Sunday, March 8, 2015

Sexual abuse treatment for victims, perpetrators, and their families

Sexual assault is a traumatic event from which many victims never fully recover. Victims often develop problems with post traumatic stress disorder (PTSD), depression, poor self-esteem, interpersonal difficulties, and sexual disorders. PTSD is overwhelmingly the most common disorder related to sexual abuse.
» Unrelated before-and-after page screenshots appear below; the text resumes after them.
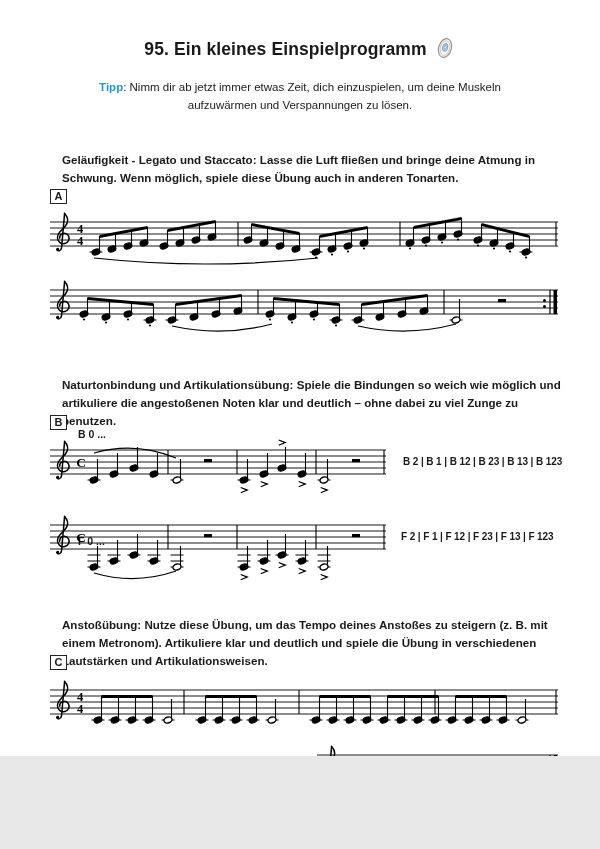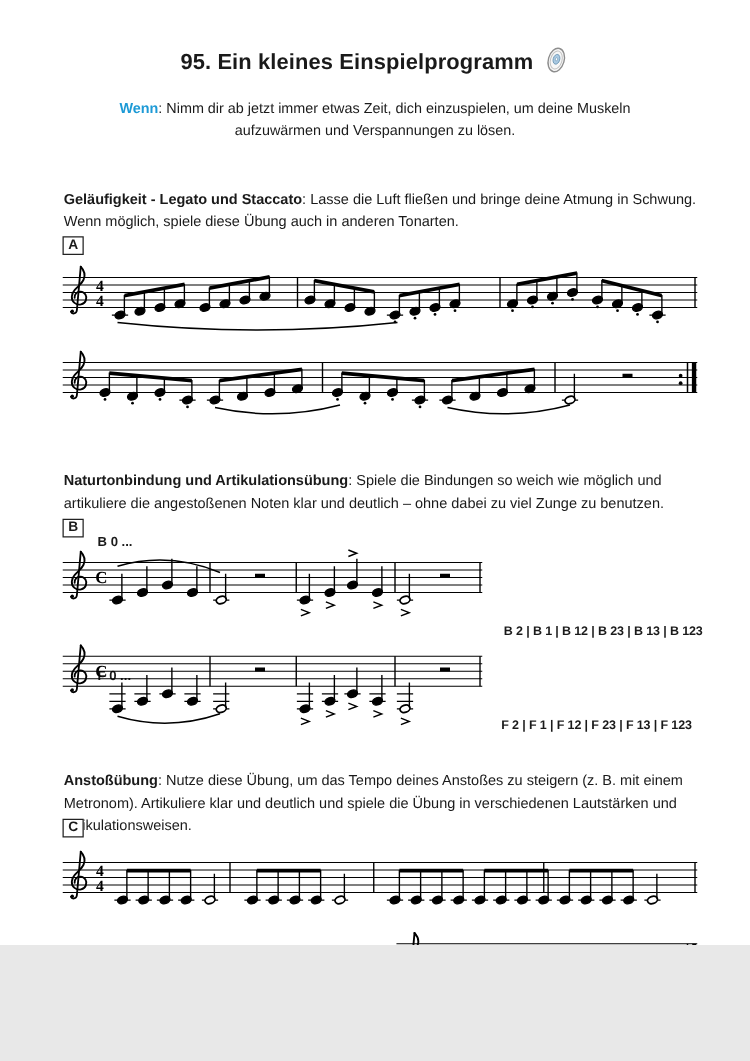--- a/index.html
+++ b/index.html
@@ -61,7 +61,7 @@
   </div>
 
   <div class="tip">
-    <b>Wenn</b><span>:</span>
+    <b>Tipp</b><span>:</span>
     <span>Nimm dir ab jetzt immer etwas Zeit, dich einzuspielen, um deine Muskeln aufzuwärmen und Verspannungen zu lösen.</span>
   </div>
 

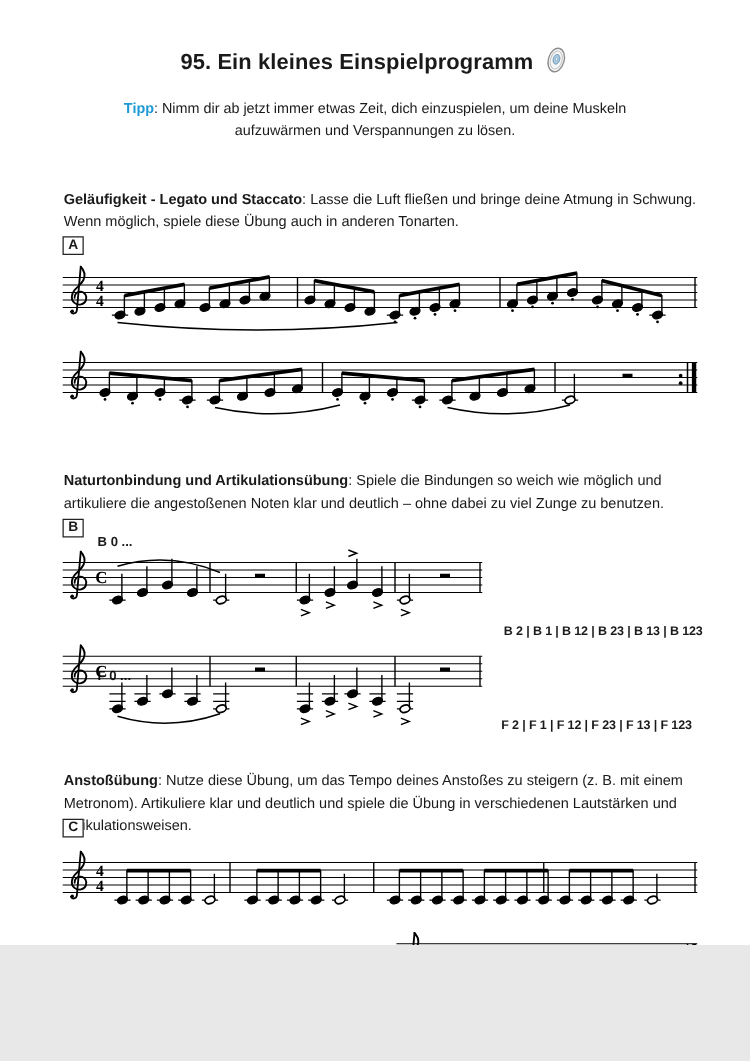--- a/index.html
+++ b/index.html
@@ -17,7 +17,7 @@
     font-size:11.5px;line-height:1.6;
   }
   .tip b{color:#1d9ad6;}
-  .para{position:absolute;left:51px;width:512px;font-size:11.6px;line-height:1.55;}
+  .para{position:absolute;left:62px;width:512px;font-size:11.6px;line-height:1.55;font-weight:bold;}
   .p1{top:151px;}
   .p2{top:376px;}
   .p3{top:616px;}

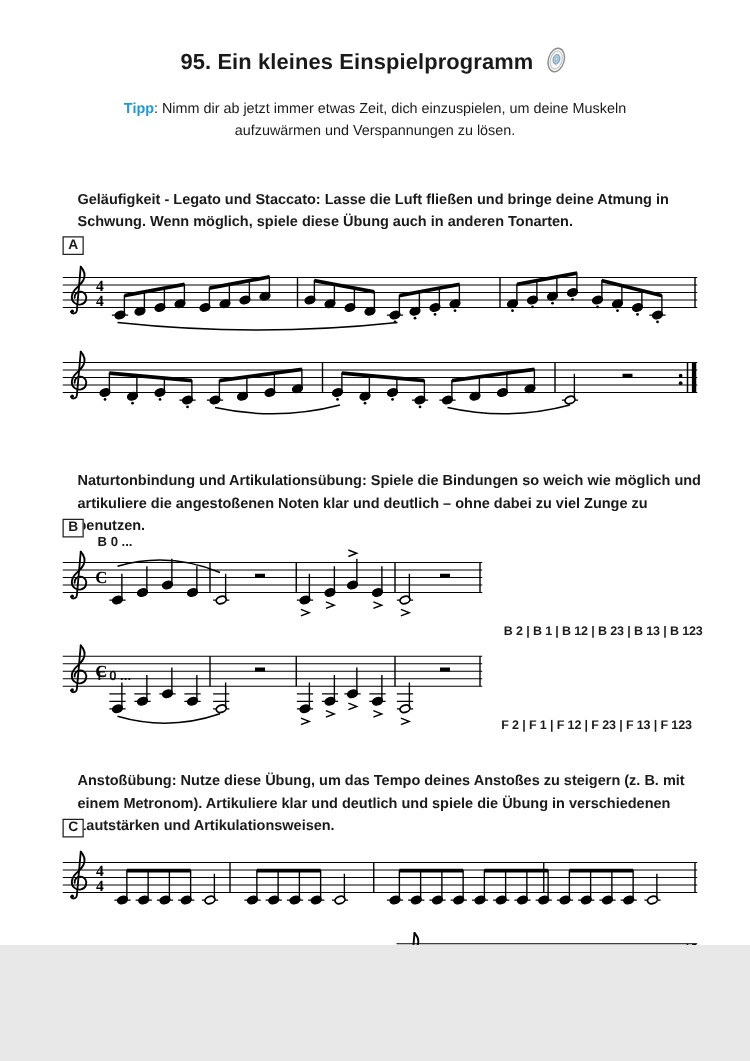--- a/index.html
+++ b/index.html
@@ -35,7 +35,7 @@
   .st-fin{top:745px;left:317px;}
   .mini-label{position:absolute;left:78px;font-size:10.5px;font-weight:bold;}
   .lb-b0{top:428px;} .lb-f0{top:503px;margin-top:32px;}
-  .fingering{position:absolute;font-size:10px;font-weight:bold;letter-spacing:-.1px;white-space:nowrap;margin-top:44px;}
+  .fingering{position:absolute;font-size:10px;font-weight:bold;letter-spacing:-.1px;white-space:nowrap;}
   .fg-b{left:403px;top:456px;}
   .fg-f{left:401px;top:531px;}
   .continue-box{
Children may have some symptoms that are different from adults such as agitated behavior, repetitive play involving trauma, frightening non-specific dreams, and reenactment of the traumatic event.

Long Term Treatment Goals
Ensure safety from further victimization.
Help client understand and control the feelings and behavior that accompany the assault.
Build self esteem.

Short Term Treatment GoalsEstablish therapeutic rapport and open communication with client.
Assess the level of symptomology.
Obtain medical assistance (forensic examination).
Obey child abuse laws (mandatory reporting)
Assess for suicidal tendencies.
Have client tell their story.
Identify and express feelings about the abuse.
Decrease feelings of guilt and shame.
Increase feelings of empowerment.

Therapeutic InterventionsWrite out what happened including feelings.
Play Therapy
o Angry tower: build tower, then verbalize while throwing things at the tower, watching it topple, to allow feelings to emerge.
Mutual Story telling
o Client and therapist take turns telling stories (may use puppets dolls or stuffed animals).
Art Therapy
o Associate color with feelings
o Draw different scenes for different feelings
Letter
o Have client write letter to perpetrator that describes feelings about the abuse. Process the letter.
Develop personalized Safety Plan
o Self defense classes
o Safety escape routes.
o Who to call in cases of emergency
o Domestic violence safety plans can be searched for online.
Challenging Beliefs
o Discuss myths and realities
o Reduce feelings of shame and guilt
Encourage group work

Family InterventionsEncourage parents to reassure child that they are not angry at family member/victim.
The best things parents can do is believe the client.
Encourage the whole family to find support, as well as being a support for each other.
Establish safety for the whole family.
Have parents request and advocate.
Encourage the family to make sure client knows they are not to blame.
Discuss myths as a family.
Tell families to make sure they take care of themselves too during this difficult time.